Start of Block
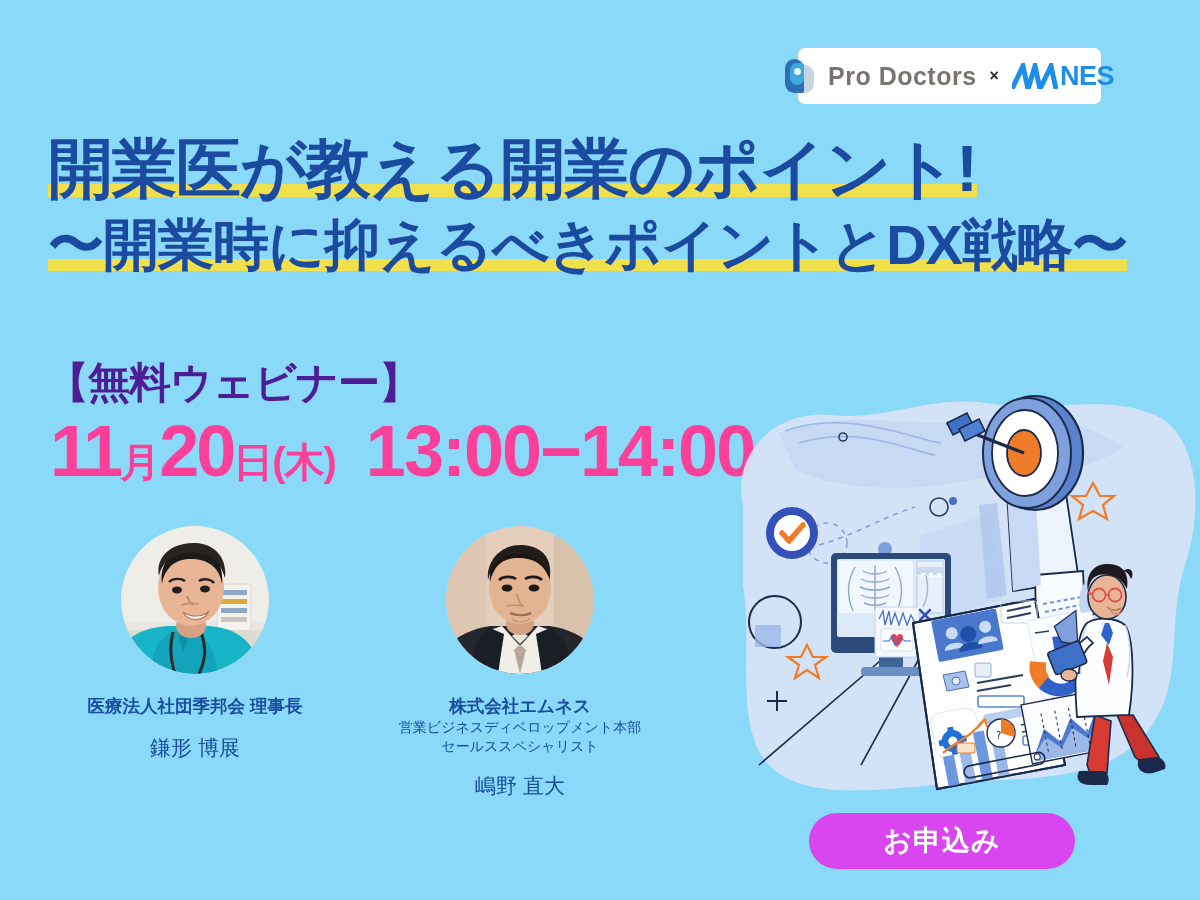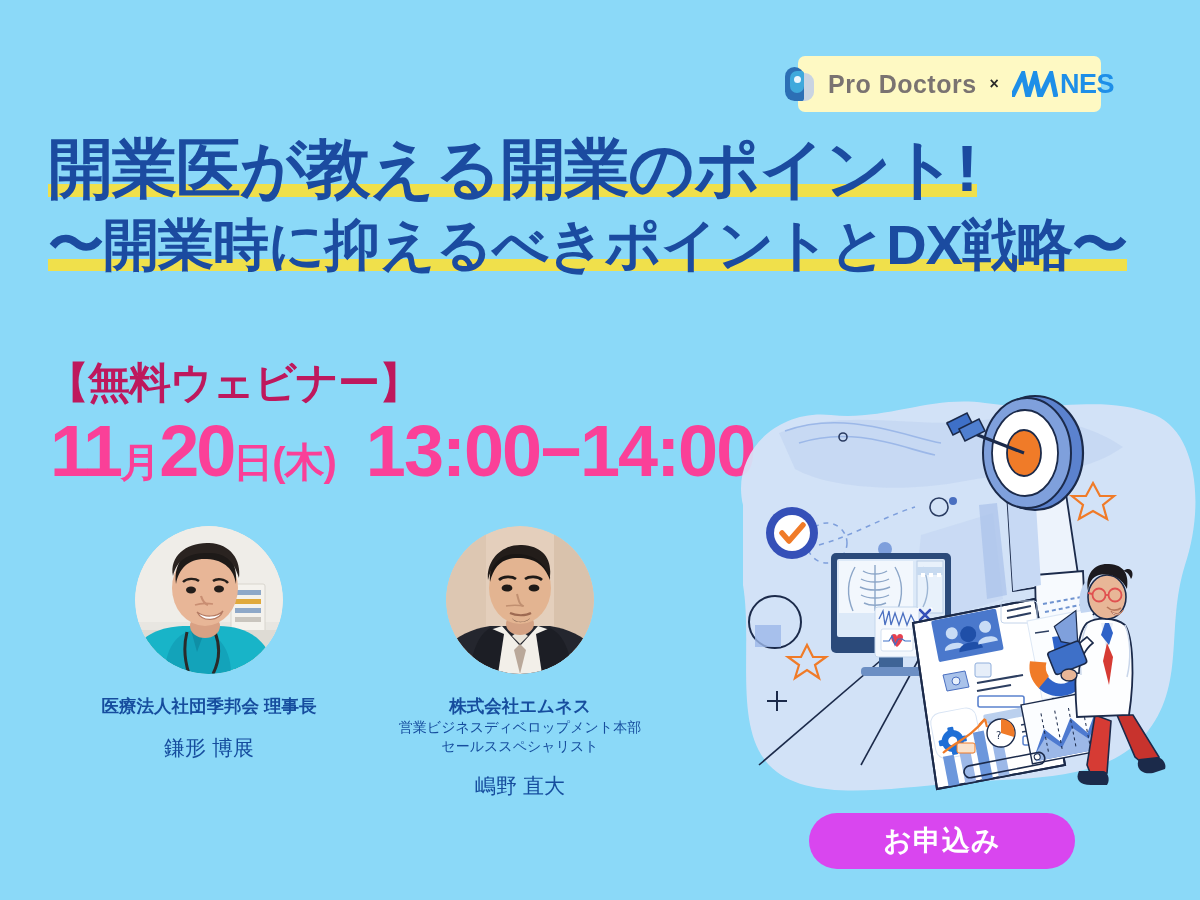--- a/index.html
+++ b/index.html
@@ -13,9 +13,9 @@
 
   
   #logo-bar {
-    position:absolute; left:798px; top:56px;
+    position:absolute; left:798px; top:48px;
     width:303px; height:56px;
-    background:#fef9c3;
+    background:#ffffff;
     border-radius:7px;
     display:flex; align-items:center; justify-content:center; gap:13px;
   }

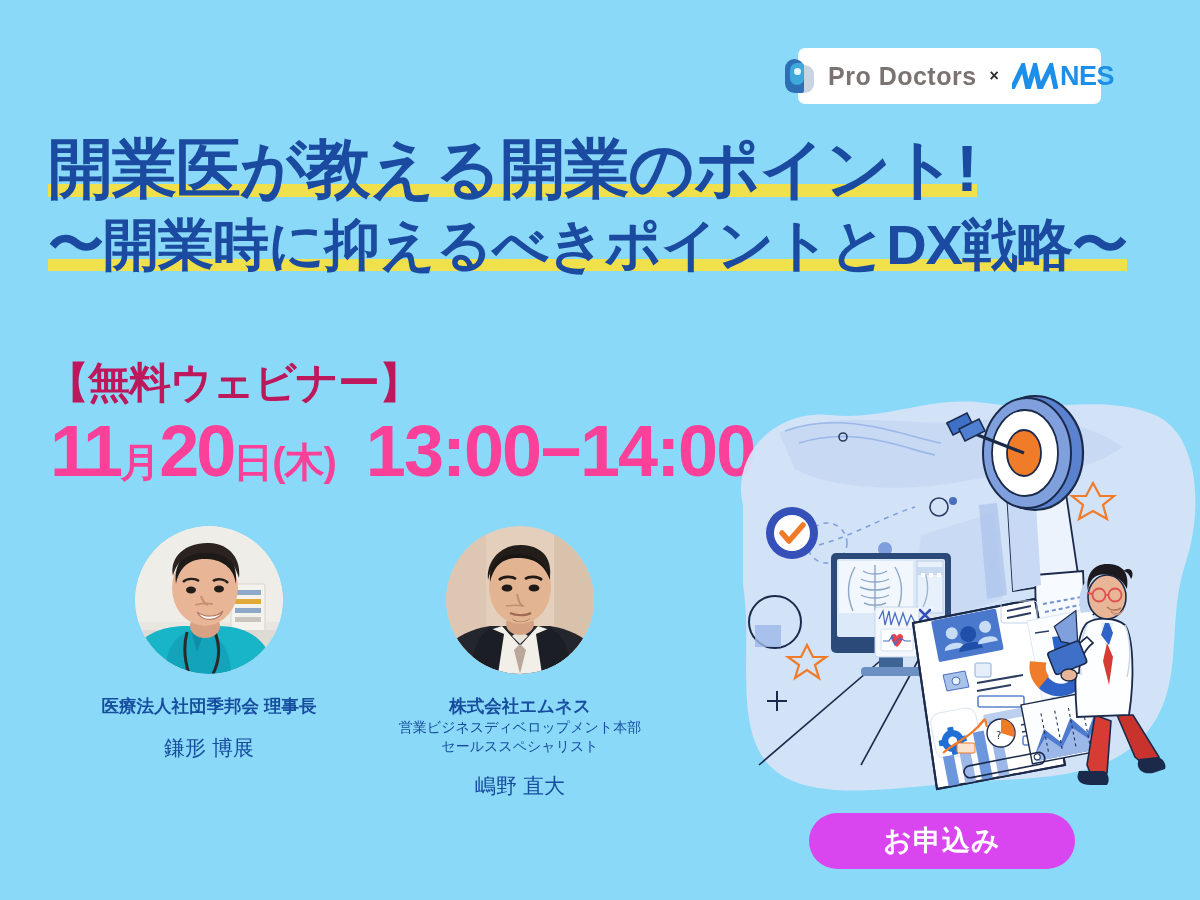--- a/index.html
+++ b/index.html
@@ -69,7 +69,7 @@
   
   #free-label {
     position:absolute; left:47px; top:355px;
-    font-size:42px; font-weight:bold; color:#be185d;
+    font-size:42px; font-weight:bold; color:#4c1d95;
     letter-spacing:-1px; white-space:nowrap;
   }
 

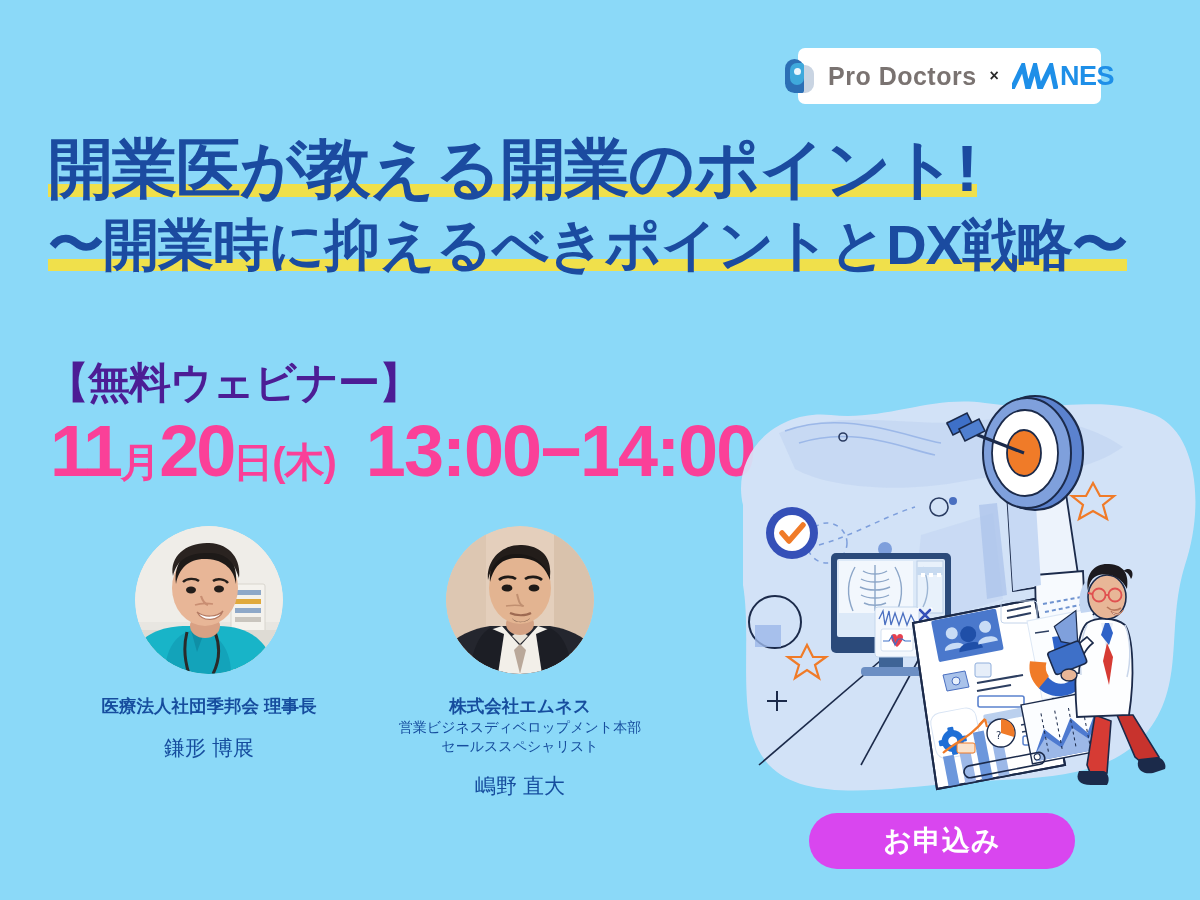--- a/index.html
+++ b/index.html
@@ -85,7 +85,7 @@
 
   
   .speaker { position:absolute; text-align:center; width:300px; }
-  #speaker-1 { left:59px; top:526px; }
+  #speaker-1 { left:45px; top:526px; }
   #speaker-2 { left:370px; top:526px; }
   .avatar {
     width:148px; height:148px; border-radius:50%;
End of Block
Start of Block
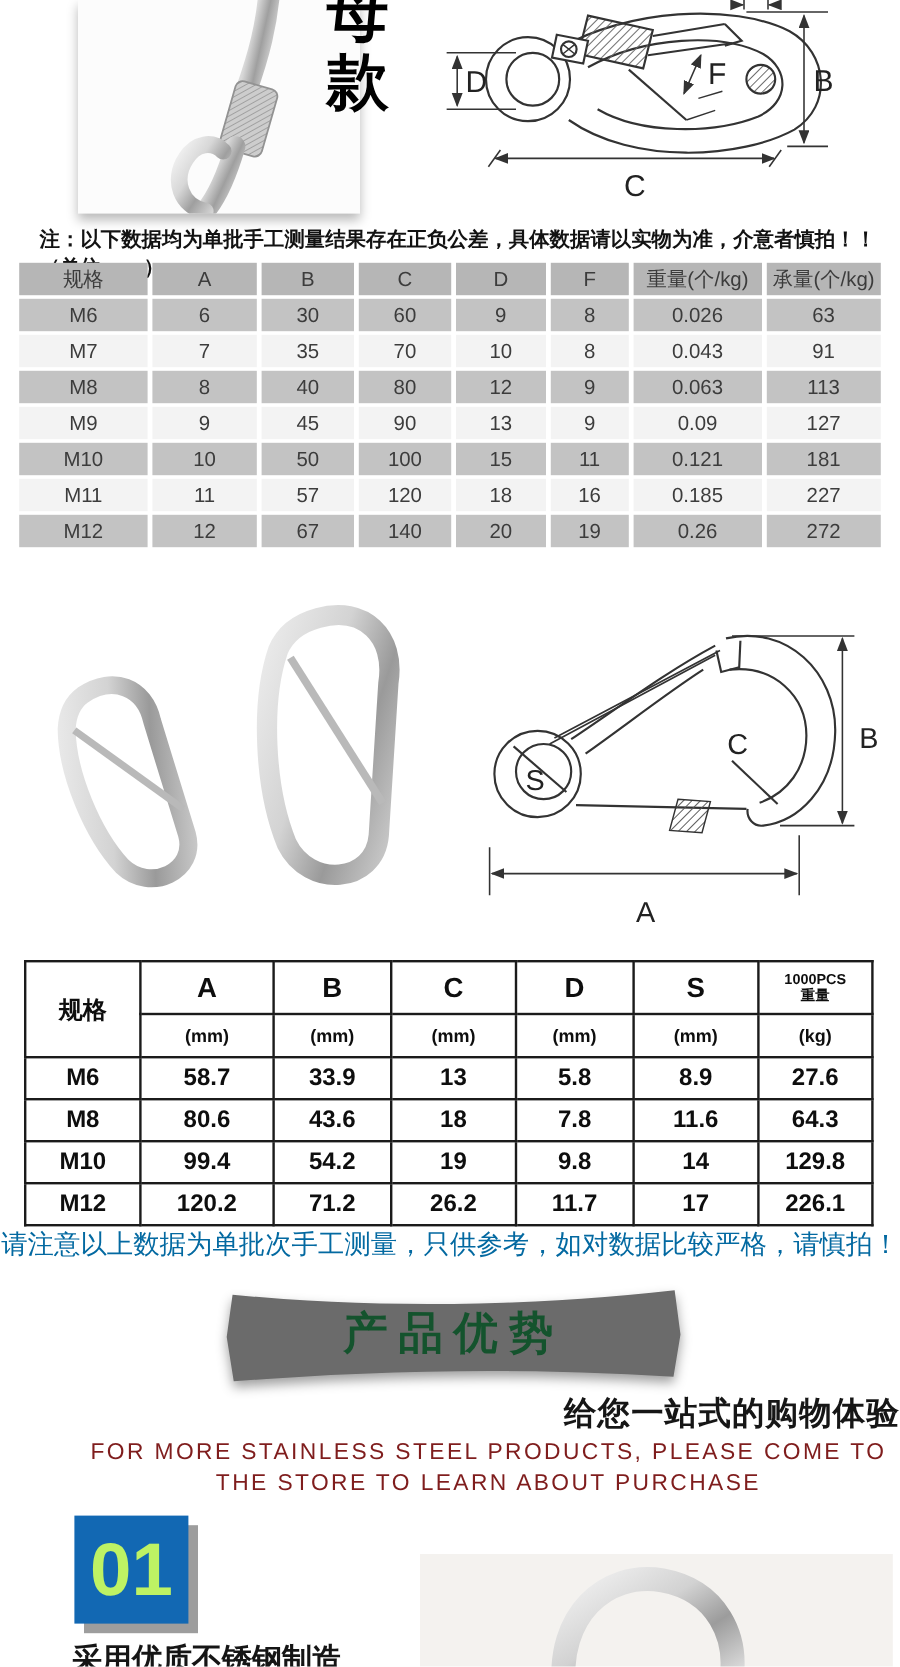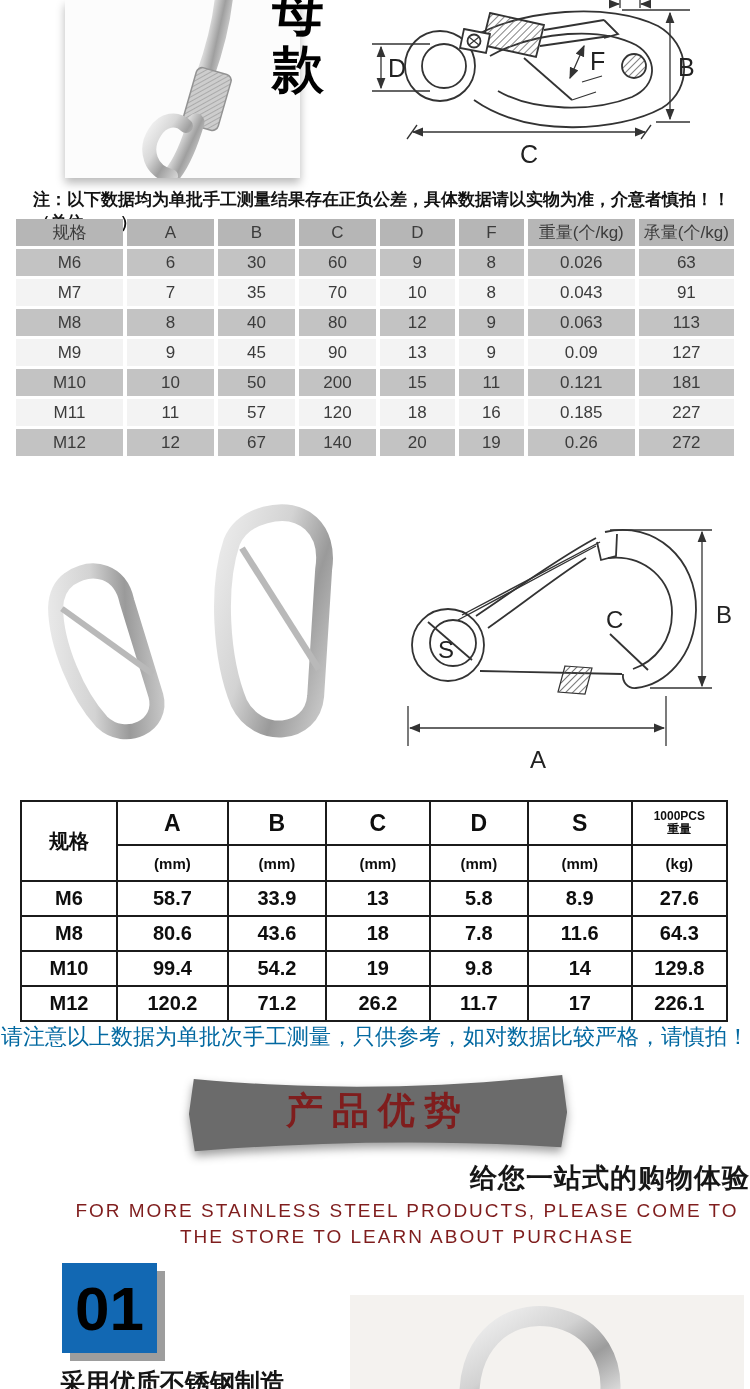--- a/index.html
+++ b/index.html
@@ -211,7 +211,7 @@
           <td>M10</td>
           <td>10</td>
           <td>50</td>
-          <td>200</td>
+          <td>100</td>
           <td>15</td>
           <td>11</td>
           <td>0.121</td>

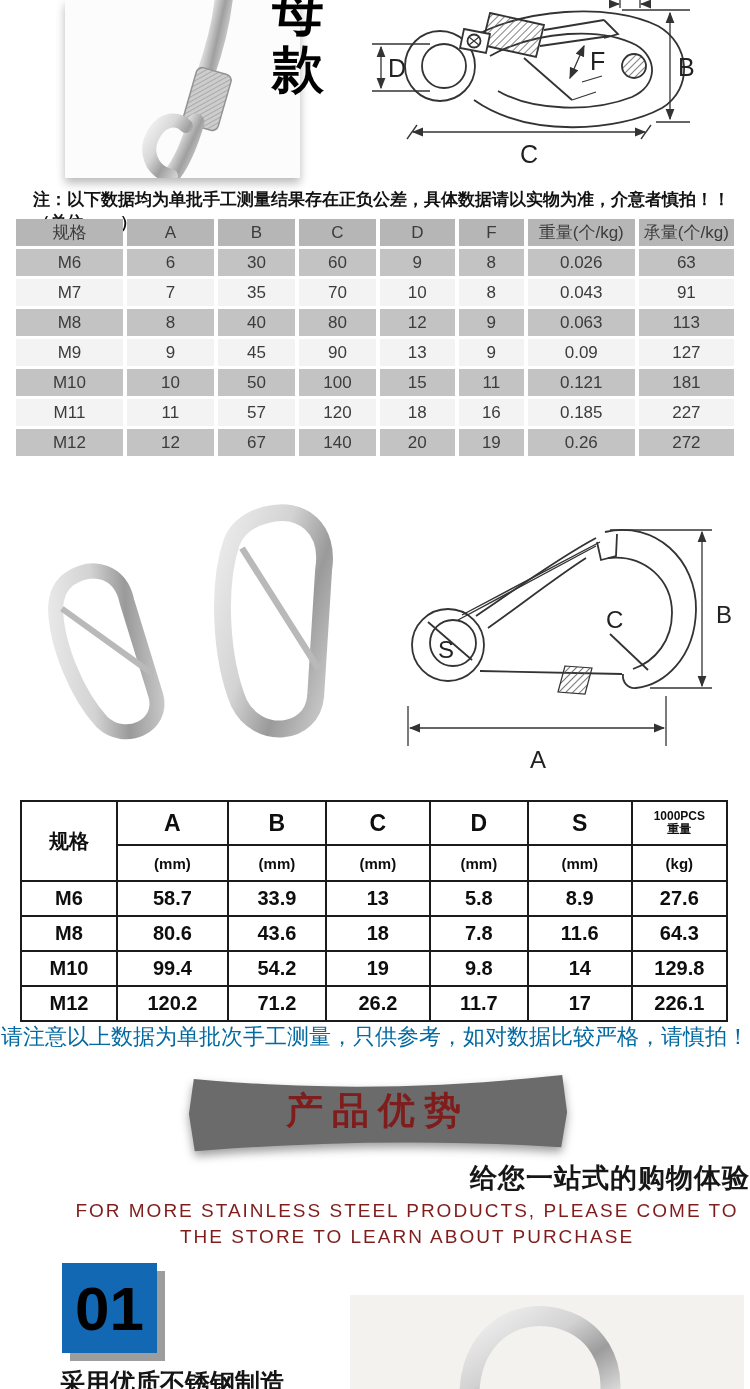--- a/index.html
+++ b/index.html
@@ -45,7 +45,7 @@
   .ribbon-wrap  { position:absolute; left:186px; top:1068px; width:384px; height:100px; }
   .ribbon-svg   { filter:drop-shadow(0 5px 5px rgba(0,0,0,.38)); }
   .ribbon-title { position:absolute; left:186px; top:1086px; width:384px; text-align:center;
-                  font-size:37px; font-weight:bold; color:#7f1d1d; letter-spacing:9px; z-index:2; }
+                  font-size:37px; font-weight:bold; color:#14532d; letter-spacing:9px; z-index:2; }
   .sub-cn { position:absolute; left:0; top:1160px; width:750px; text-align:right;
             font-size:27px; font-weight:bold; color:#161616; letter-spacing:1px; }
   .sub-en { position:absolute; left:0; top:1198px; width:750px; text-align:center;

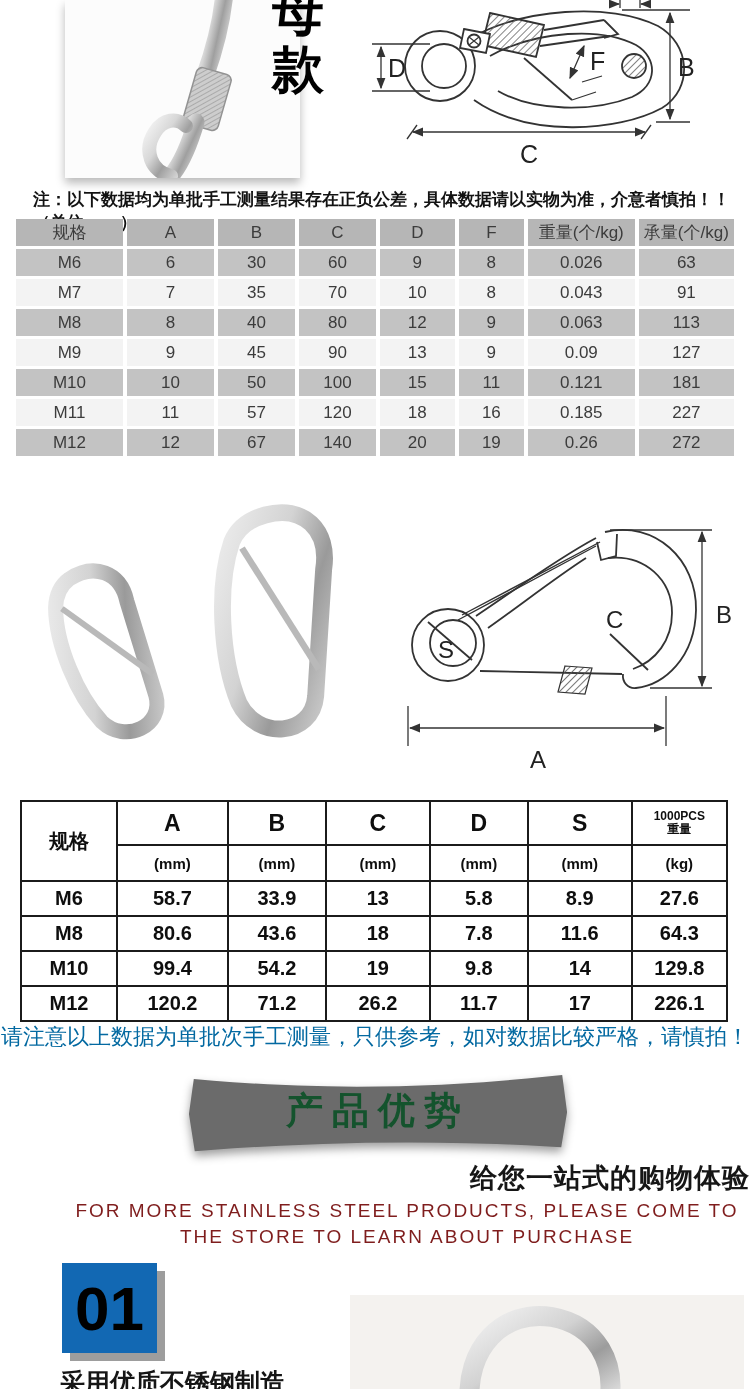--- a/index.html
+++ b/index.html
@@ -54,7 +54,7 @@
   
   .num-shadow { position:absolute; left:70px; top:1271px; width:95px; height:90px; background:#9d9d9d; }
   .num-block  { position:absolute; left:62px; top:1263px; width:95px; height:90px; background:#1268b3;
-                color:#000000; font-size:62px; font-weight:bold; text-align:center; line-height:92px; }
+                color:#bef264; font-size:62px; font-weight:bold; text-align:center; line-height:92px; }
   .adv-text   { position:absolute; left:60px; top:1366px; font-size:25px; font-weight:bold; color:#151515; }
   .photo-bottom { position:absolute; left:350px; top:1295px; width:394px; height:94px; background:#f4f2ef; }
End of Block
- **AIM OF THE TASK**:
Copy out whichever lines of the listing contain the word "border".

- **RESPONSE AREA**:
     border-radius:7px;
     width:148px; height:148px; border-radius:50%;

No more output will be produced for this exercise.